Exercise: Please output the lines from the one with "Tec激酶在脓毒症肺微血管内皮细胞损伤中的作用和分子机制 | 资助类别: 青年科学基金项目" through the end of the data exactly as written, omitting all pictures.

Image comparison data:
┄┄┄┄┄┄┄┄┄┄

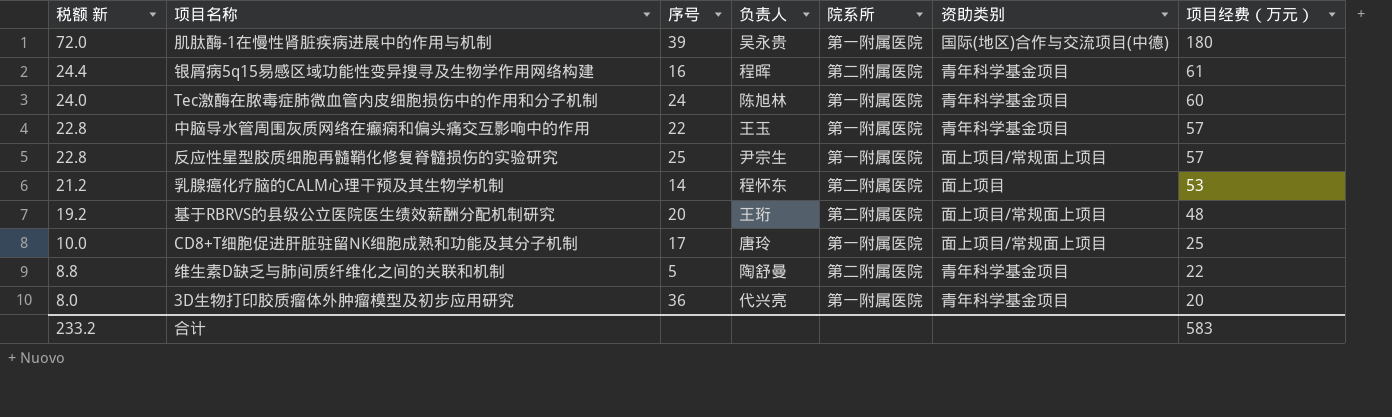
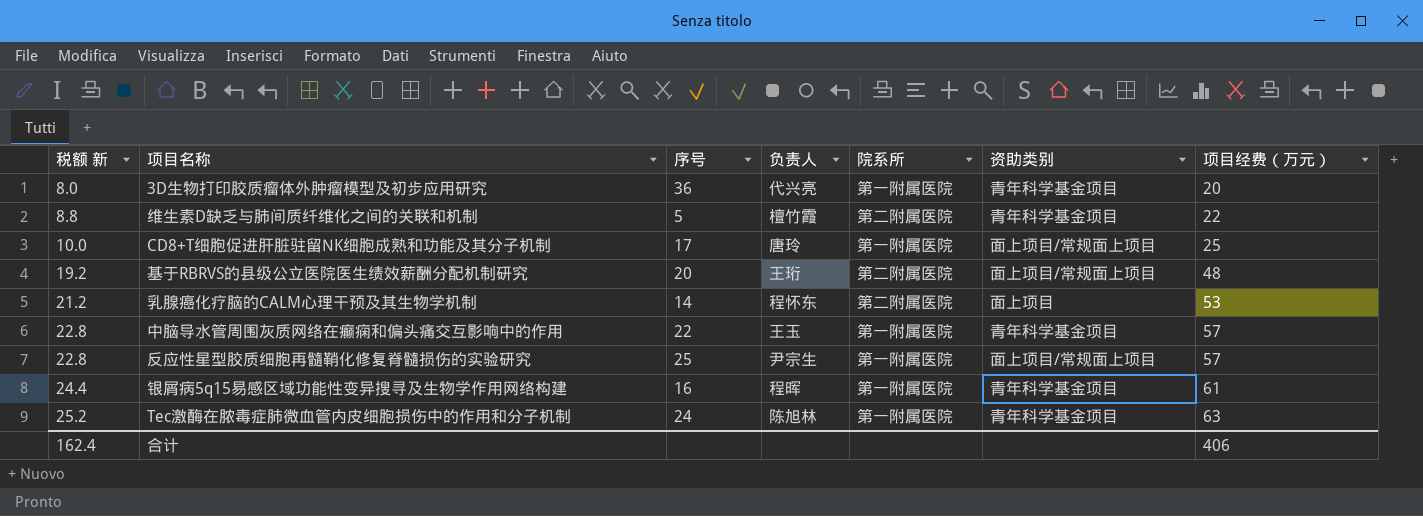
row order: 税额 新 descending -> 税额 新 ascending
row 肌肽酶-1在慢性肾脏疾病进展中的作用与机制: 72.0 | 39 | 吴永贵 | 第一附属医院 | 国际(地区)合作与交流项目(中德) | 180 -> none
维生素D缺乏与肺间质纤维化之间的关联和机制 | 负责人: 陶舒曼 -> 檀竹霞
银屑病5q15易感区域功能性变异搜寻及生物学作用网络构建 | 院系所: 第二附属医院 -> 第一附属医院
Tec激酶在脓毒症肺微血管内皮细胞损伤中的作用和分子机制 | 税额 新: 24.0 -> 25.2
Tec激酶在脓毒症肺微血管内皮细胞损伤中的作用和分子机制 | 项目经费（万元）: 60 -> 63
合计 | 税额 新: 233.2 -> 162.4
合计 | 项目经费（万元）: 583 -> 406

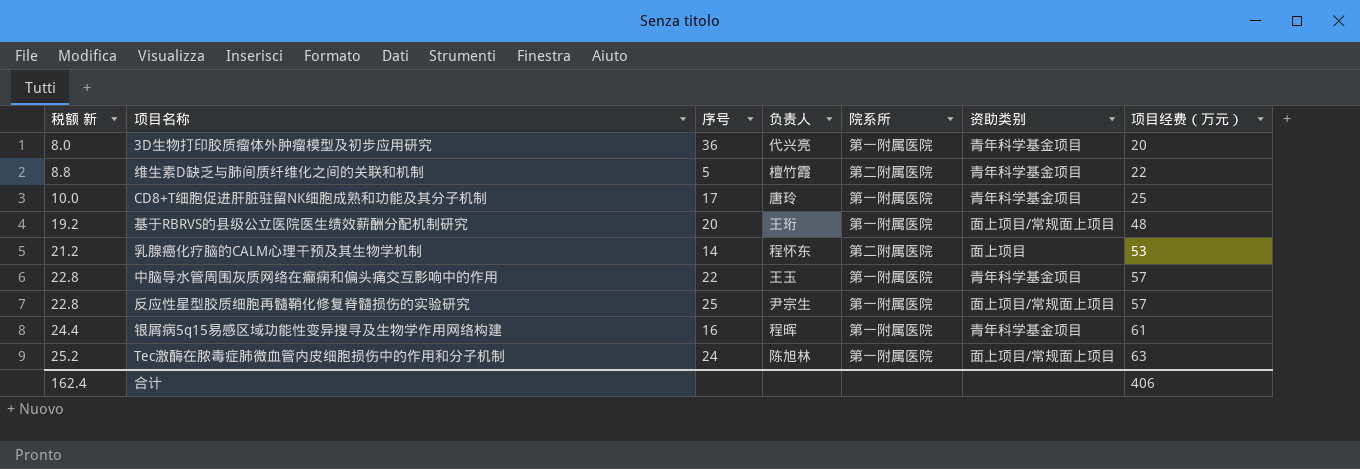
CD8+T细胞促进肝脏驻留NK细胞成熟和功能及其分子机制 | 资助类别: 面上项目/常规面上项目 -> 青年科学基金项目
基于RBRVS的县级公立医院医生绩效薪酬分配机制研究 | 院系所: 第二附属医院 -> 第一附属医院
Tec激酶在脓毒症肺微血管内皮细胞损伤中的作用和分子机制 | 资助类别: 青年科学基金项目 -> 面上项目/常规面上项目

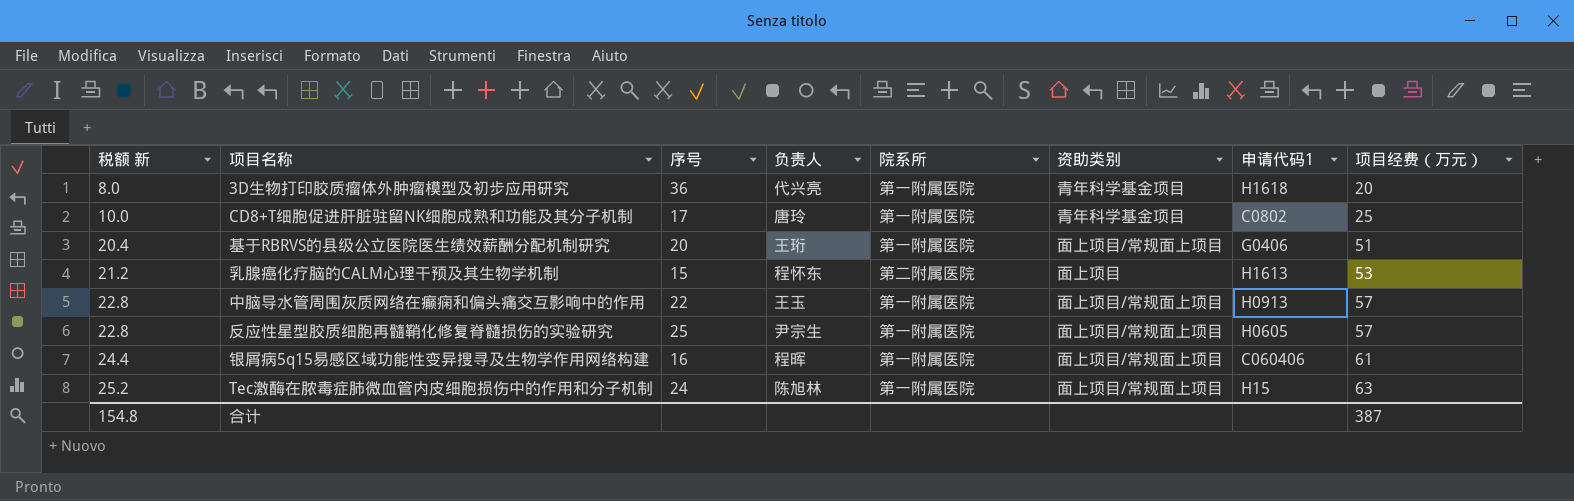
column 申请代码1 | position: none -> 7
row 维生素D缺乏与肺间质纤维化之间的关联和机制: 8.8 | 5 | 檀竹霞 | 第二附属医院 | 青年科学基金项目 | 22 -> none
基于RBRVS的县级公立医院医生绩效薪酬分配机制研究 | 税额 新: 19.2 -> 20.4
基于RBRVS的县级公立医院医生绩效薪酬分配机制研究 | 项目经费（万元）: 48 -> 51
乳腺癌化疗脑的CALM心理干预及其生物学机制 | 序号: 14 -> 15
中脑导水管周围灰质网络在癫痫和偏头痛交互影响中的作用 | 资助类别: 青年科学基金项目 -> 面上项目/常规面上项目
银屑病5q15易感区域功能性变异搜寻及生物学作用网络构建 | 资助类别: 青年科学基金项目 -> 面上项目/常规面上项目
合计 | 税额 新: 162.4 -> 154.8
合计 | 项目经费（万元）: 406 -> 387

┄┄┄┄┄┄┄┄┄┄

Written response:
Tec激酶在脓毒症肺微血管内皮细胞损伤中的作用和分子机制 | 资助类别: 青年科学基金项目 -> 面上项目/常规面上项目

column 申请代码1 | position: none -> 7
row 维生素D缺乏与肺间质纤维化之间的关联和机制: 8.8 | 5 | 檀竹霞 | 第二附属医院 | 青年科学基金项目 | 22 -> none
基于RBRVS的县级公立医院医生绩效薪酬分配机制研究 | 税额 新: 19.2 -> 20.4
基于RBRVS的县级公立医院医生绩效薪酬分配机制研究 | 项目经费（万元）: 48 -> 51
乳腺癌化疗脑的CALM心理干预及其生物学机制 | 序号: 14 -> 15
中脑导水管周围灰质网络在癫痫和偏头痛交互影响中的作用 | 资助类别: 青年科学基金项目 -> 面上项目/常规面上项目
银屑病5q15易感区域功能性变异搜寻及生物学作用网络构建 | 资助类别: 青年科学基金项目 -> 面上项目/常规面上项目
合计 | 税额 新: 162.4 -> 154.8
合计 | 项目经费（万元）: 406 -> 387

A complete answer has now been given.